Null handling

This page documents the results from the Null handling whiteboard where all Javapolis 2006 participants were encouraged to participate with their ideas.


Avoid NPE in method/field access

The first proposal was to avoid the many not-null checks that we currently write:

String postcode = person#getAddress()#getPostcode();

this would be syntactic sugar for

String postcode = null;
if (person != null && person.getAddress() != null) {
  postcode = getPostcode();
}

This yielded comments:

  • "I want this in Java 5.1 !"
  • "Why not use ? instead of #"
  • "How about ?. like Groovy"
    • ".? is two characters, one with shift key, # is one character"
  • "Great idea, any JSR on it yet???"
  • "Any way to handle this with AspectJ"
    • "I actually did something like this with AspectJ - a.getB().getC() would return null if a, b or c was null. Compared to using a real Null Object Pattern its a hack though.
  • "Could we have a way to set a default in case of null: eg. String postcode = person#getAddress()#getPostcode() : 1000;"

A straw poll vote was taken on this issue - Should Java syntax be changed to help avoid NPEs?


Not null variables

This proposal was to be able to define fields such that they cannot be assigned to null.

"SQL has NOT NULL, why not Java"

Comments include:

  • "Perhaps we could use # for this too: #String str = 'Hello' meaning that str cannot be set to null"
  • "Won't this need a NullAssignmentException for runtime assignments"
  • "Why not use @NotNull"
  • "I think there is a JSR for static analysis of source code (JSR-305)"

Null types

This proposal was to have dedicated types for null handling.

Why not allow multiple NullType values?

class DomainObject {
  public static final NullType UNCHANGED = new NullType();
  ...
}

DomainObject obj = new DomainObject();
obj.setProperty(null);
obj.setProperty(DomainObject.UNCHANGED);

Setting the property to null would have the same effect as setting the property to UNCHANGED.

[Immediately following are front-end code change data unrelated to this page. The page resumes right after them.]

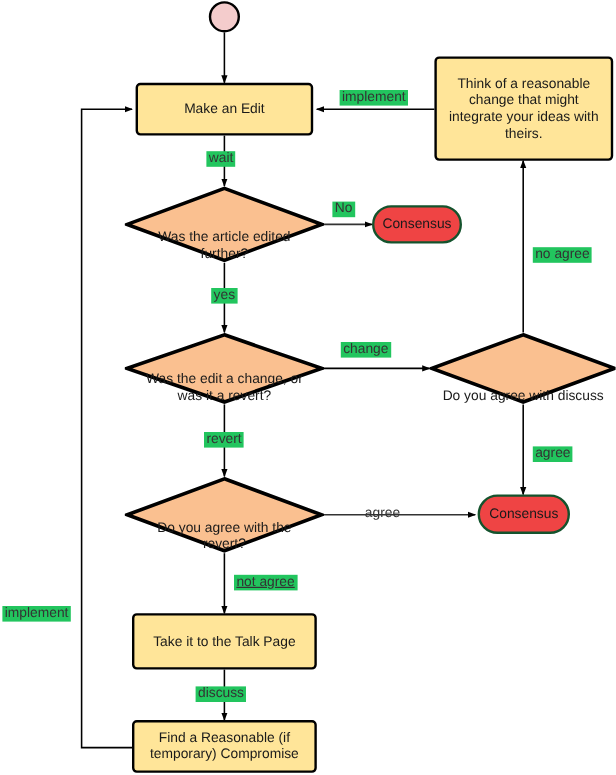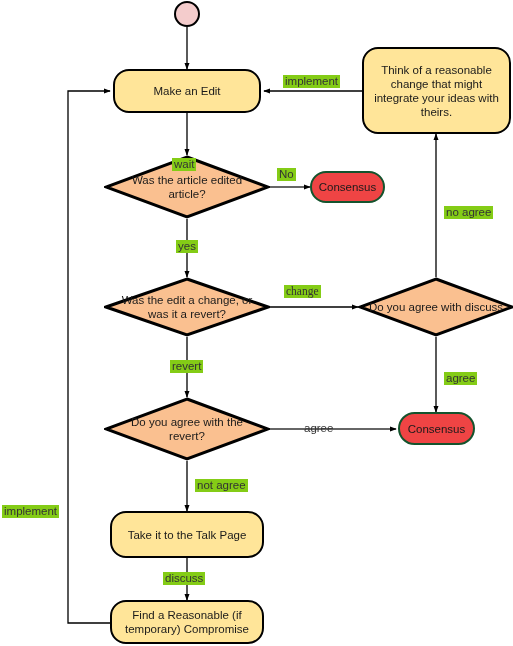--- a/index.html
+++ b/index.html
@@ -37,7 +37,7 @@
   .proc {
     background: #ffe599;
     border: 2px solid #000000;
-    border-radius: 16px;
+    border-radius: 4px;
     padding: 20px 4px;
   }
   .terminator {

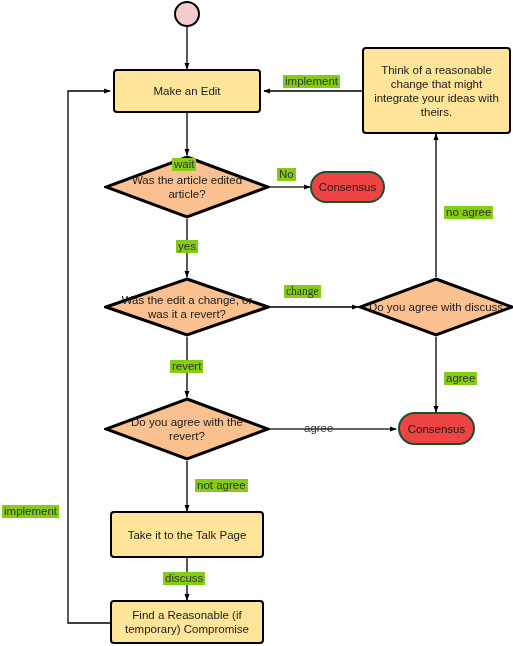--- a/index.html
+++ b/index.html
@@ -76,7 +76,7 @@
     font-size: 11.5px;
     line-height: 13px;
     color: #333333;
-    background: #84cc16;
+    background: #22c55e;
     padding: 0 2px;
     z-index: 5;
     white-space: nowrap;

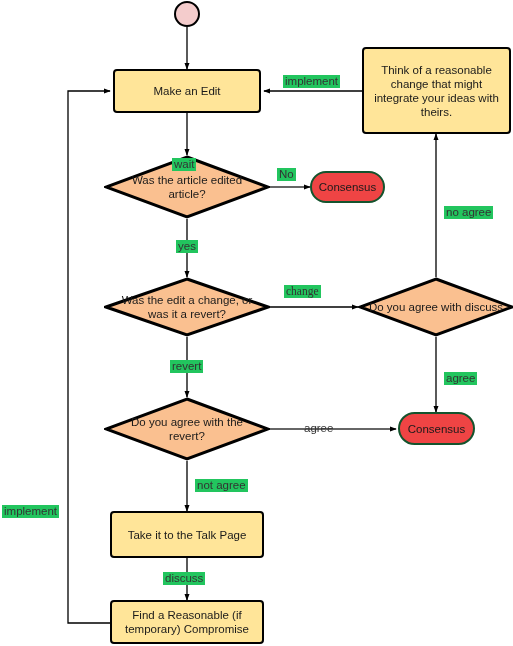--- a/index.html
+++ b/index.html
@@ -235,7 +235,7 @@
     </div>
   </div>
 
-  <div class="edge-label" style="left:172px; top:126px;margin-top:32px;">wait</div>
+  <div class="edge-label" style="left:172px; top:126px;">wait</div>
 
   <div class="edge-label" style="left:277px; top:168px;">No</div>
 

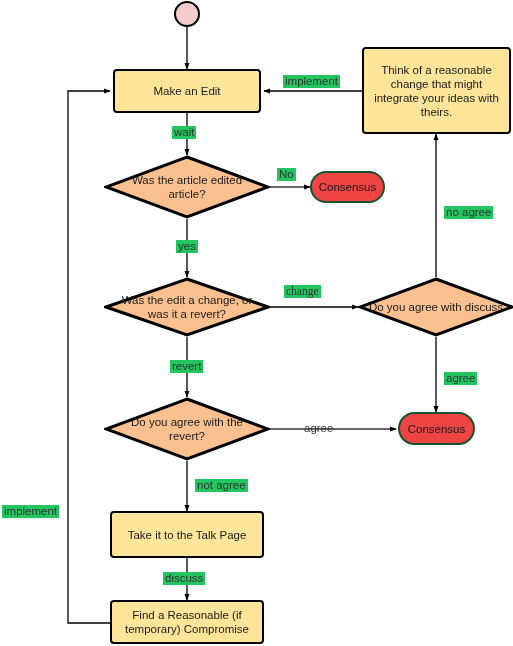--- a/index.html
+++ b/index.html
@@ -61,7 +61,7 @@
     width: 100%;
     height: 100%;
     display: flex;
-    align-items: center;
+    align-items: flex-end;
     justify-content: center;
     text-align: center;
     color: #1a1a1a;

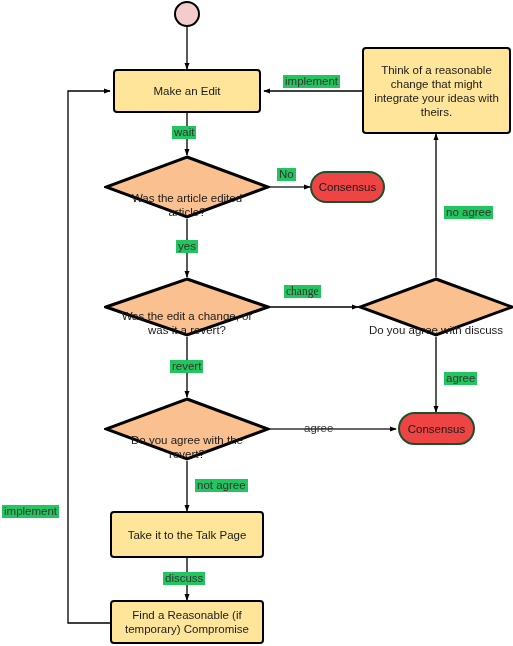--- a/index.html
+++ b/index.html
@@ -169,7 +169,7 @@
     <div class="diamond-label">
       <div>
         <div>Was the article edited</div>
-        <div>article?</div>
+        <div>further?</div>
       </div>
     </div>
   </div>

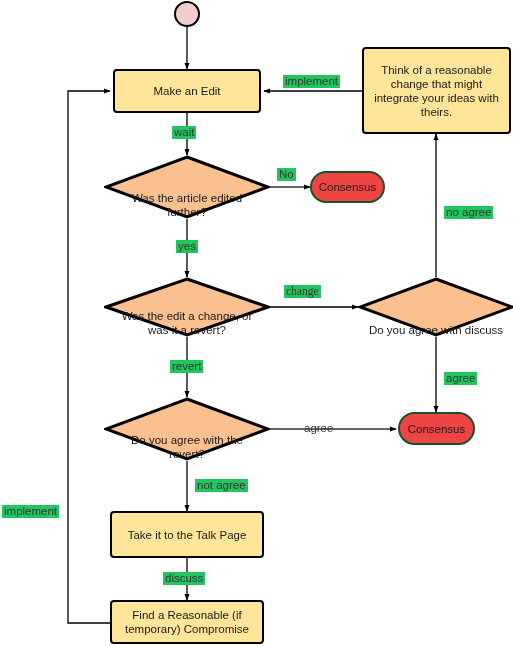--- a/index.html
+++ b/index.html
@@ -241,7 +241,7 @@
 
   <div class="edge-label" style="left:176px; top:240px;">yes</div>
 
-  <div class="edge-label" style="left:284px; top:285px;font-family:Liberation Serif, serif;">change</div>
+  <div class="edge-label" style="left:284px; top:285px;">change</div>
 
   <div class="edge-label" style="left:170px; top:360px;">revert</div>
 

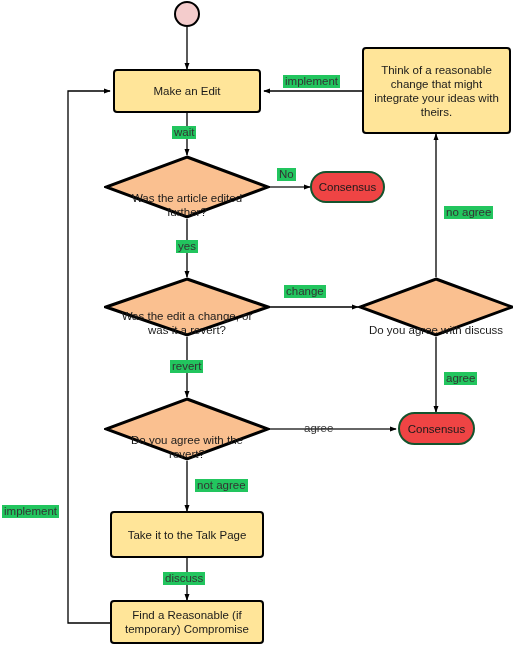--- a/index.html
+++ b/index.html
@@ -253,7 +253,7 @@
 
   <div class="edge-label" style="left:302px; top:422px; background:transparent;">agree</div>
 
-  <div class="edge-label" style="left:195px; top:479px;">not agree</div>
+  <div class="edge-label" style="left:195px; top:479px;text-decoration:underline;">not agree</div>
 
   <div class="edge-label" style="left:163px; top:572px;">discuss</div>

The intent was clarified by:
"I mean objects that have the same semantics as a certain class but can't be expressed with that class. Like a Date TOMORROW (implemented as a class) which evaluates to the date after the current whenever it is evaluated, but can be passed as a parameter. This could be implemented with the Null Object pattern sometimes, but not always, like in the case of a special long or Double object, because these classes can't be extended. eg. when you want to have the exact value PI instead of the nearest Double - like Double.INFINITY.

Comments were:

  • "Is this about enforcing the null object pattern"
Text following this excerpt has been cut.